Diuretics have been used in acute renal failure in an attempt to increase urine flow and ameliorate the reduction in glomerular filtrate rate. A beneficial response occurs in some experimental models of acute renal failure when diuretics are administered prophylactically or very early in the course of renal failure and may require a renal vascular bed capable of responding partially, at least, to vasodilating stimuli. In chronic renal insufficiency the most important indications for diuretic use are for the treatment of systemic hypertension and for the correction of the congested state. However, the precise effect of diuretic therapy under these conditions is unpredictable and dependent on the functional state of the renal vessels.

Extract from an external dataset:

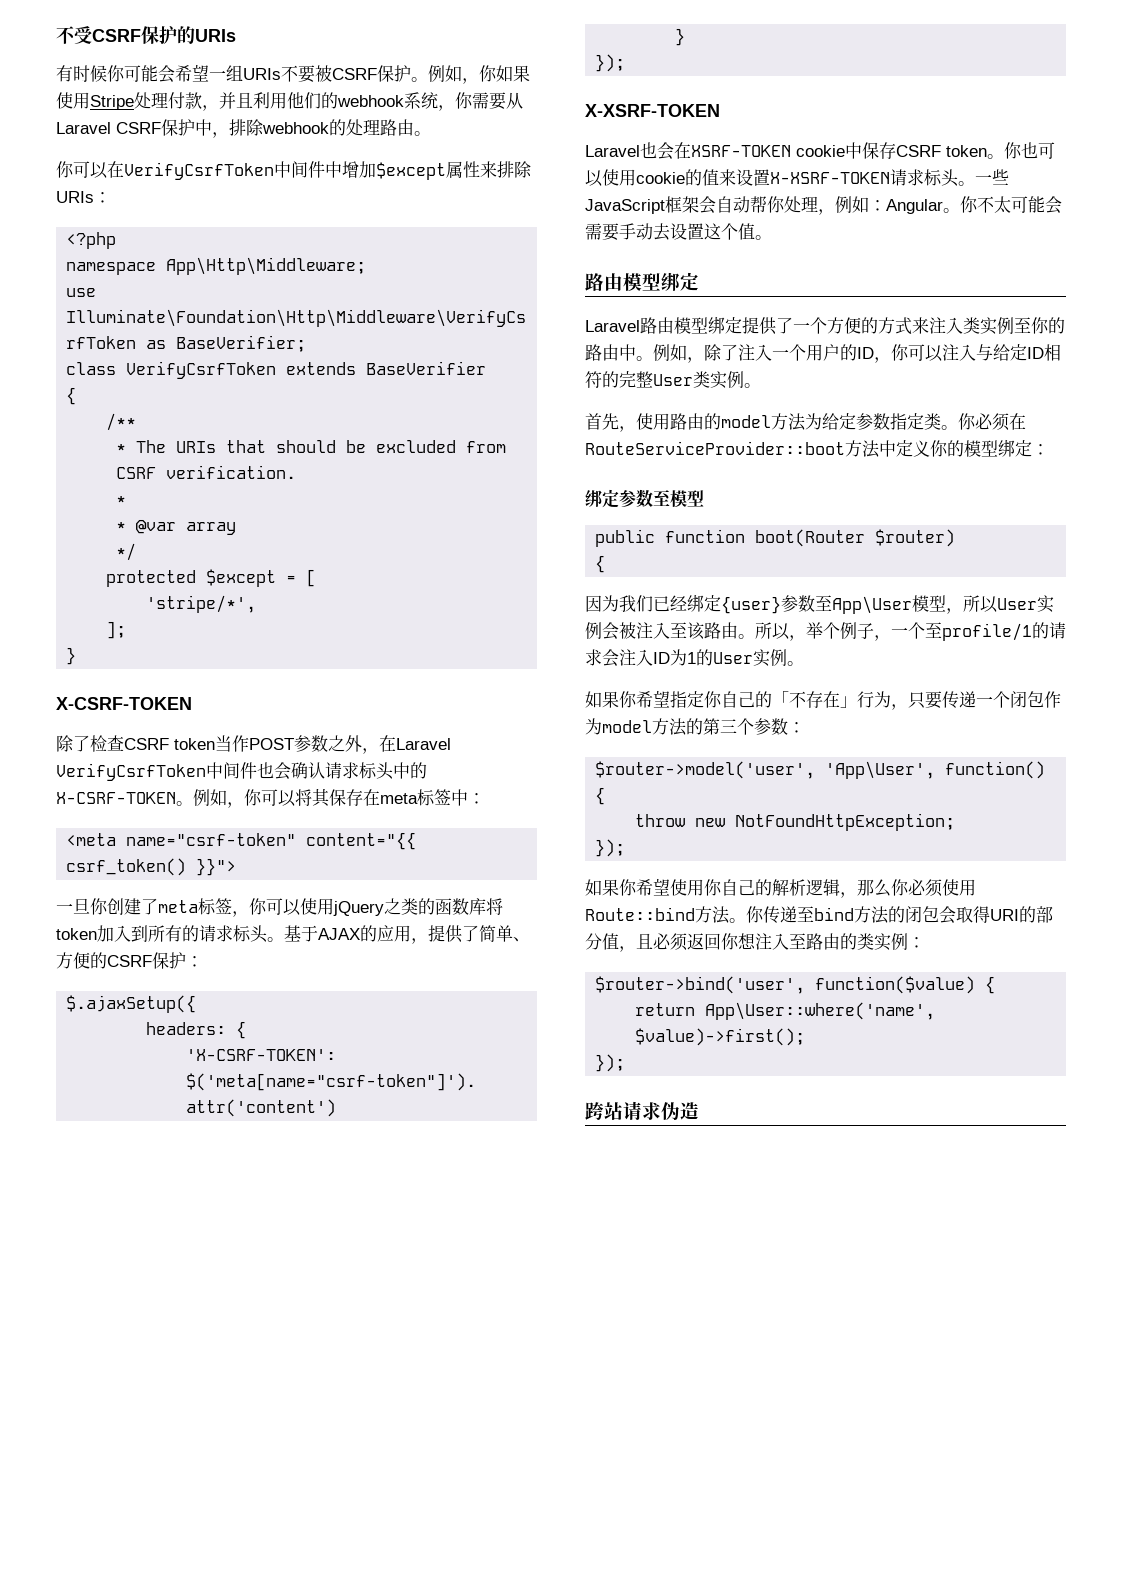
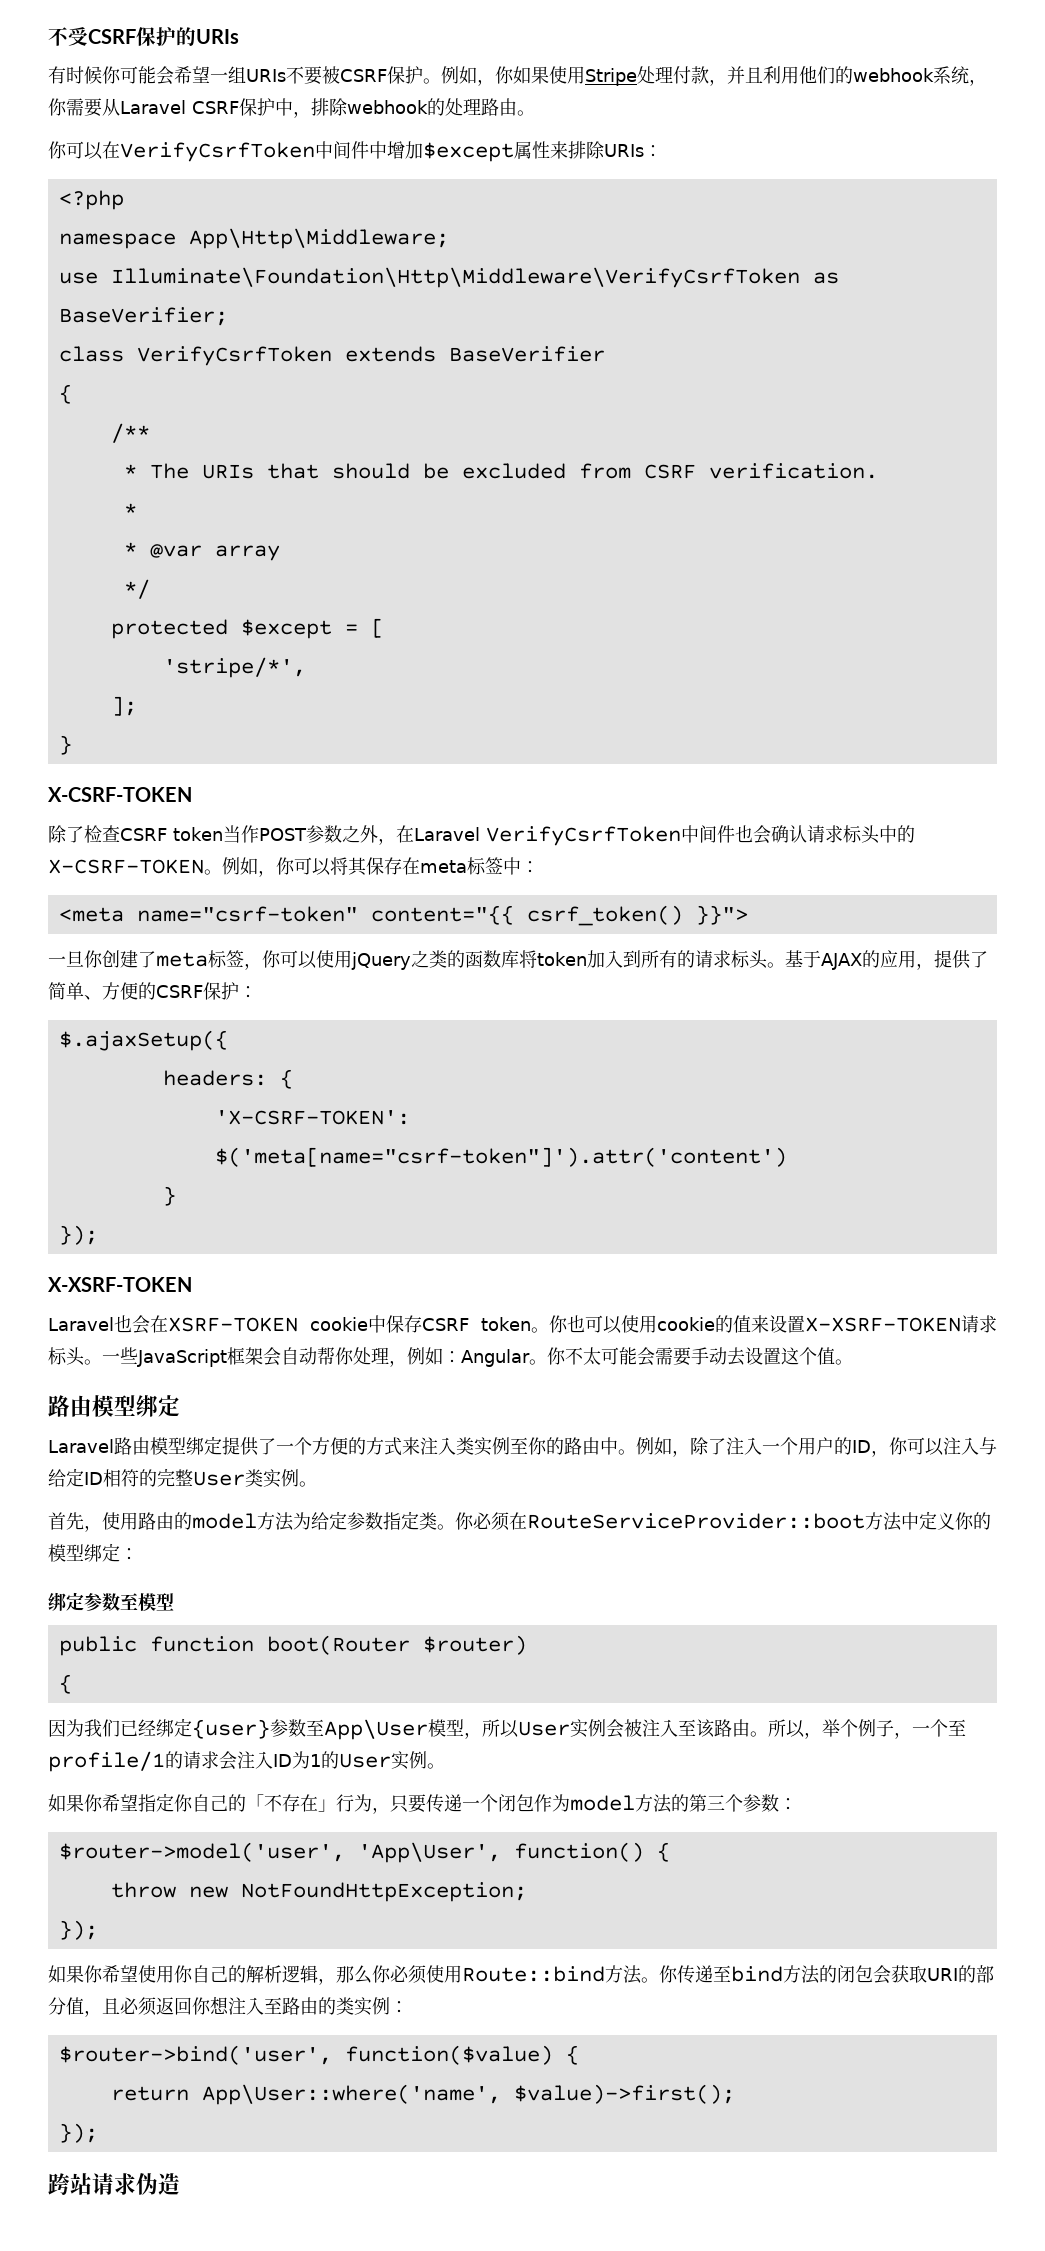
- 你传递至bind方法的闭包会取得URI的部分值，且必须返回你想注入至路由的类实例：
+ 你传递至bind方法的闭包会获取URI的部分值，且必须返回你想注入至路由的类实例：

Diuretic administration may at times prove detrimental, resulting in a deterioration of glomerular filtration rate. In hemodynamically unstable conditions the slow removal of extracellular fluid by continuous arteriovenous hemofiltration may prove preferable to diuretic administration or standard forms of dialysis.
利尿剂已被用于急性肾衰竭,试图增加尿量并改善肾小球滤过率的降低。在一些急性肾衰竭实验模型中,预防性或在肾衰竭病程极早期给予利尿剂会产生有益反应,这可能需要肾血管床至少能够对血管舒张刺激做出部分反应。在慢性肾功能不全中,使用利尿剂的最重要指征是治疗系统性高血压和纠正充血状态。然而,在这些情况下利尿剂治疗的确切效果不可预测,且取决于肾血管的功能状态。有时给予利尿剂可能有害,导致肾小球滤过率恶化。在血流动力学不稳定的情况下,通过持续动静脉血液滤过缓慢清除细胞外液可能比给予利尿剂或标准透析形式更可取。